Daw Aung San Suu Kyi, the most high-profile dissident in Myanmar, signaled on Monday that she would be seeking to broaden her audience in her country since being released from house arrest. Speaking from Myanmar via a live video link to an audience at the University of Hong Kong, she confirmed that she would begin traveling outside of Yangon, the biggest city in Myanmar and its economic capital, a move that may test boundaries imposed on her since her release in November.

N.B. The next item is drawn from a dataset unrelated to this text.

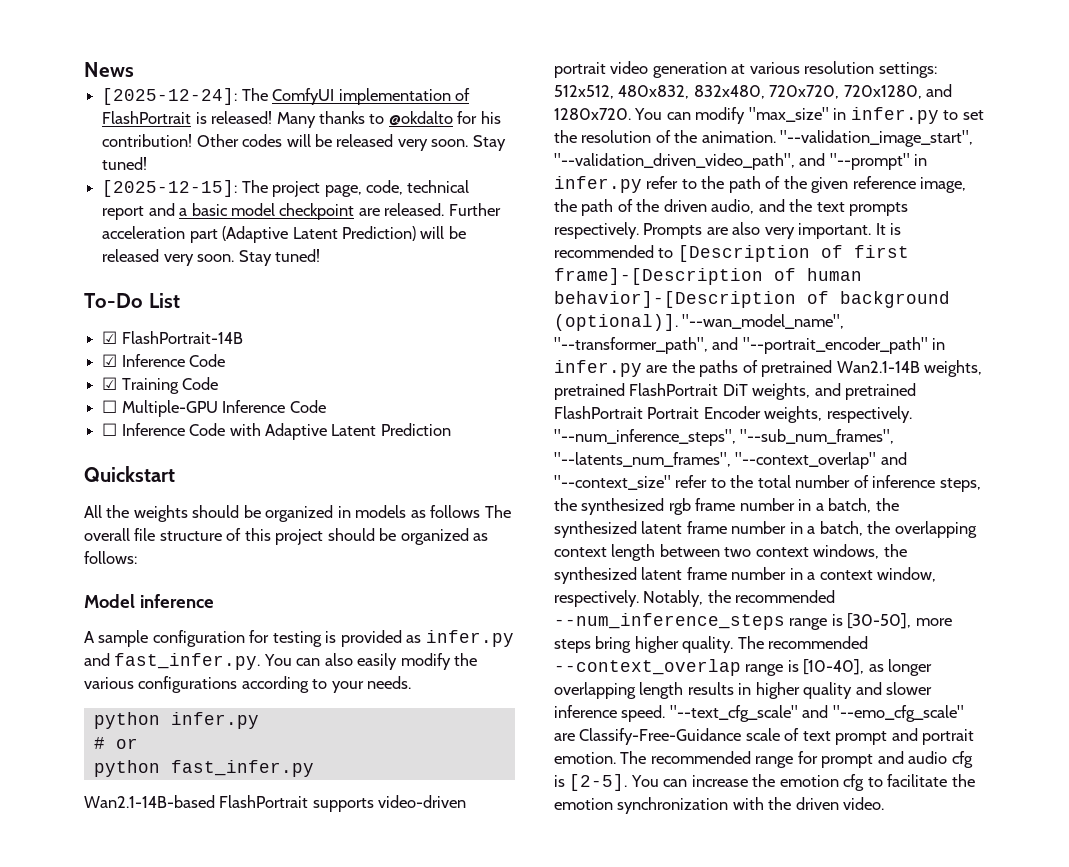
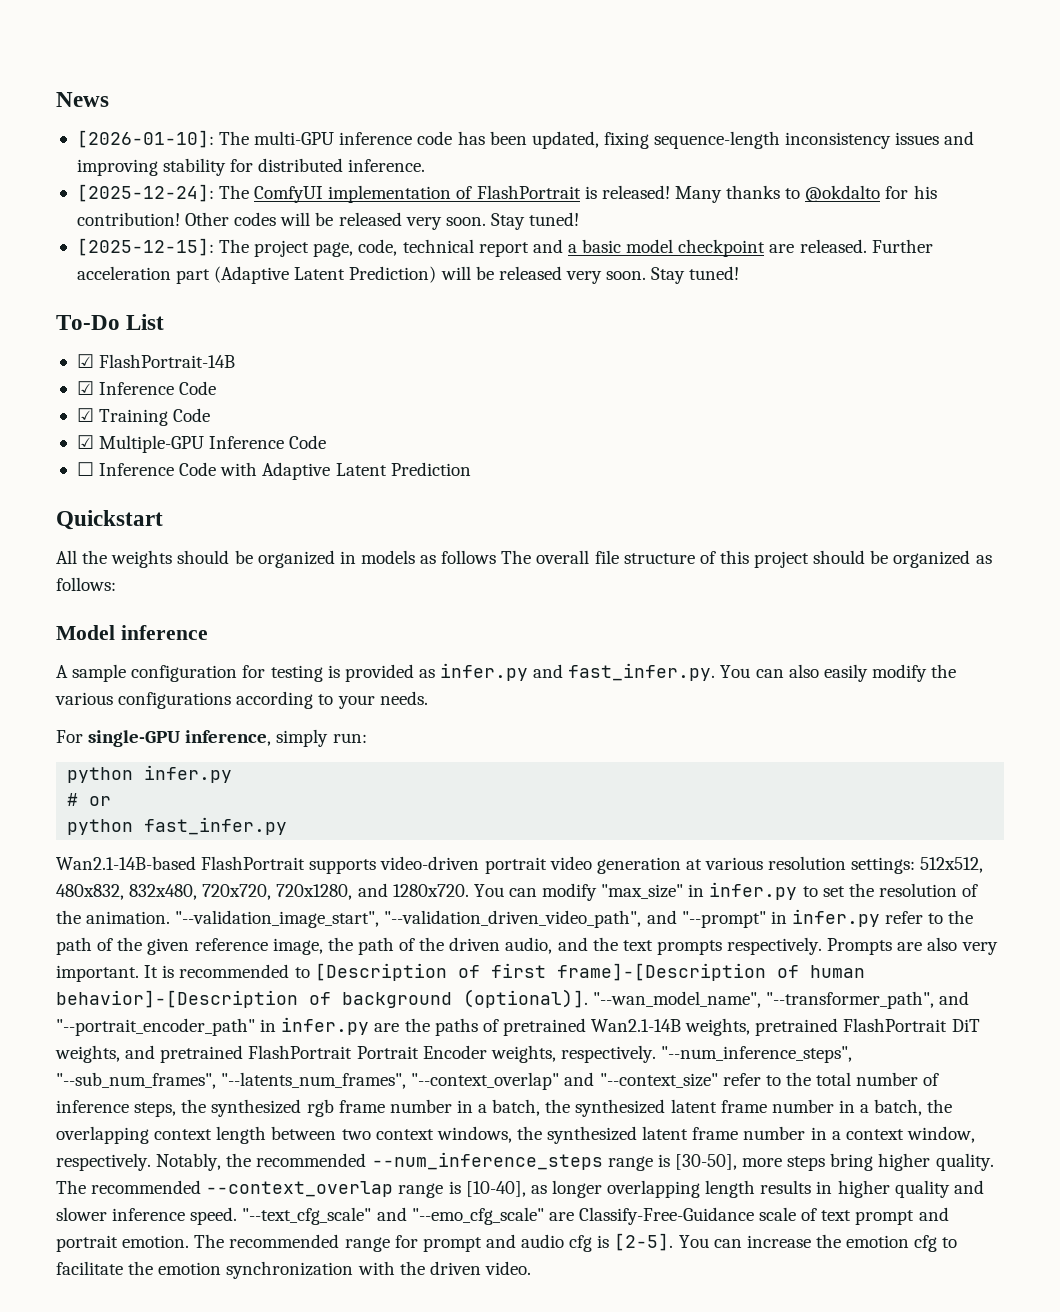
+ [2026-01-10]: The multi-GPU inference code has been updated, fixing sequence-length inconsistency issues and improving stability for distributed inference.
- ☐ Multiple-GPU Inference Code
+ ☑ Multiple-GPU Inference Code
+ For single-GPU inference, simply run:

In 2003, during a period free from detention, Mrs. Aung San Suu Ky toured the country, drawing increasingly large crowds, and on one trip, a band of men attacked her convoy in what some people believed was an assassination attempt. She was then sent back to house arrest. On Monday she also urged the international community to reach out to the opposition movement in Myanmar by using modern communications technology. In the months since her release from house arrest, Mrs. Aung San Suu Ky, recipient of the 1991 Nobel Peace Prize, has used video links and other means to connect with students and activists in Europe and North America.

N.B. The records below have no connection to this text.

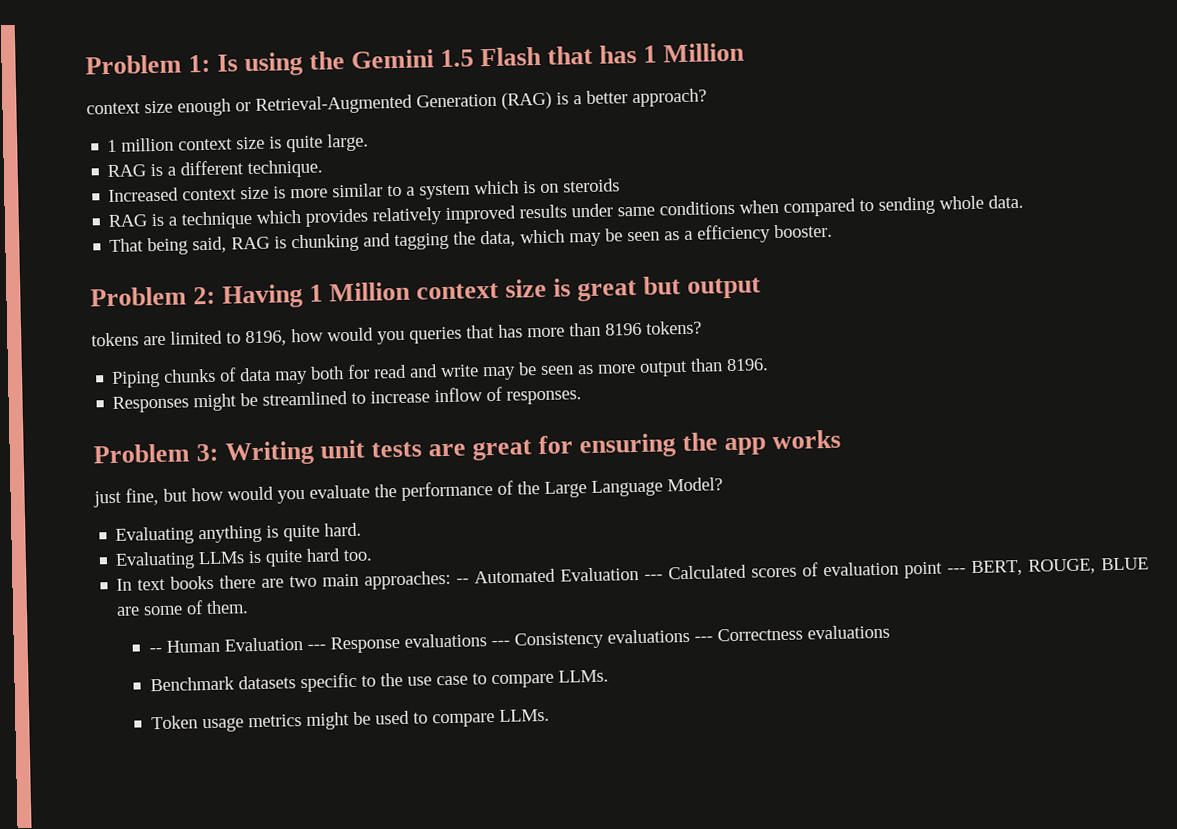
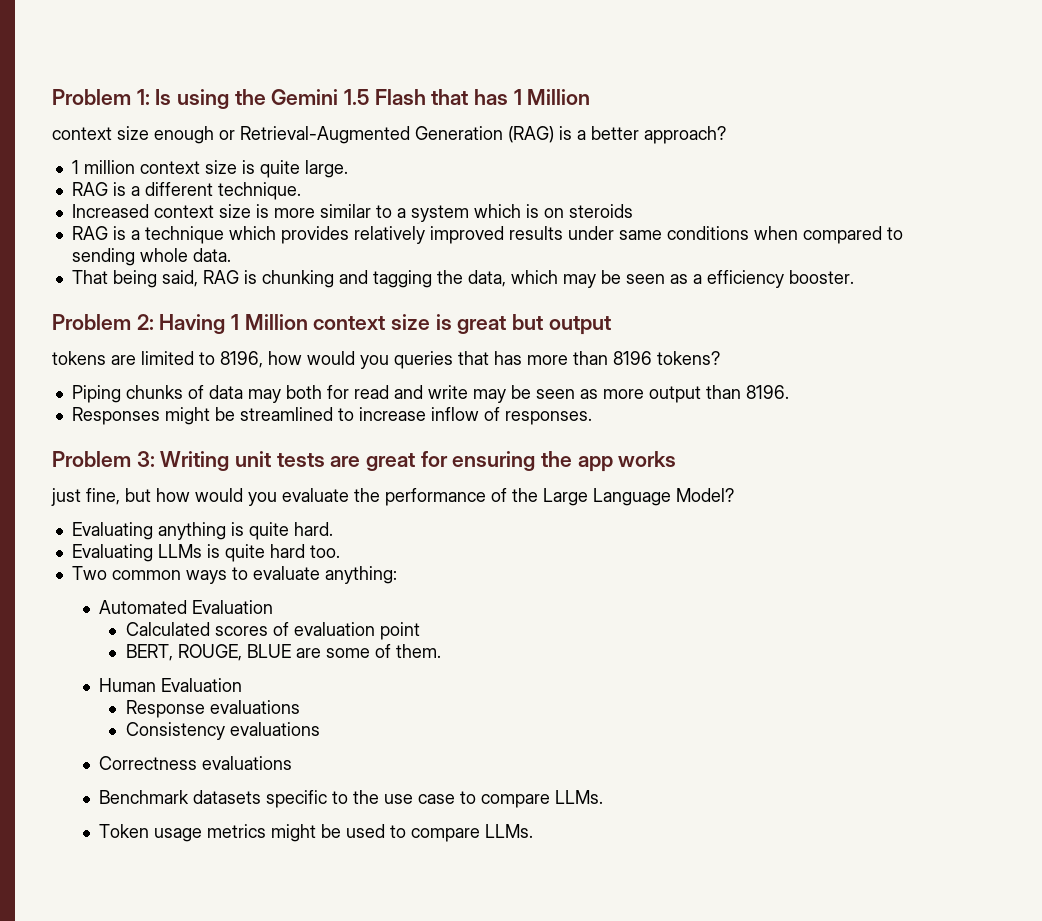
- In text books there are two main approaches: -- Automated Evaluation --- Calculated scores of evaluation point --- BERT, ROUGE, BLUE are some of them.
+ Two common ways to evaluate anything:
+ Automated Evaluation
+ Calculated scores of evaluation point
+ BERT, ROUGE, BLUE are some of them.
- -- Human Evaluation --- Response evaluations --- Consistency evaluations --- Correctness evaluations
+ Human Evaluation
+ Response evaluations
+ Consistency evaluations
+ Correctness evaluations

“We can help each other now — we now have the ability,” she said after being asked how people outside of Myanmar could an engage with her and other pro-democracy activists inside her country. Mrs. Aung San Suu Kyi would not specify when or where she would travel, or even the purpose of her trips. But she pointedly noted on Monday that the government had not provided assurances of her safety and that she had made it clear that she expected the authorities to ensure her security. “It is the duty of the government to provide assurances,” she said.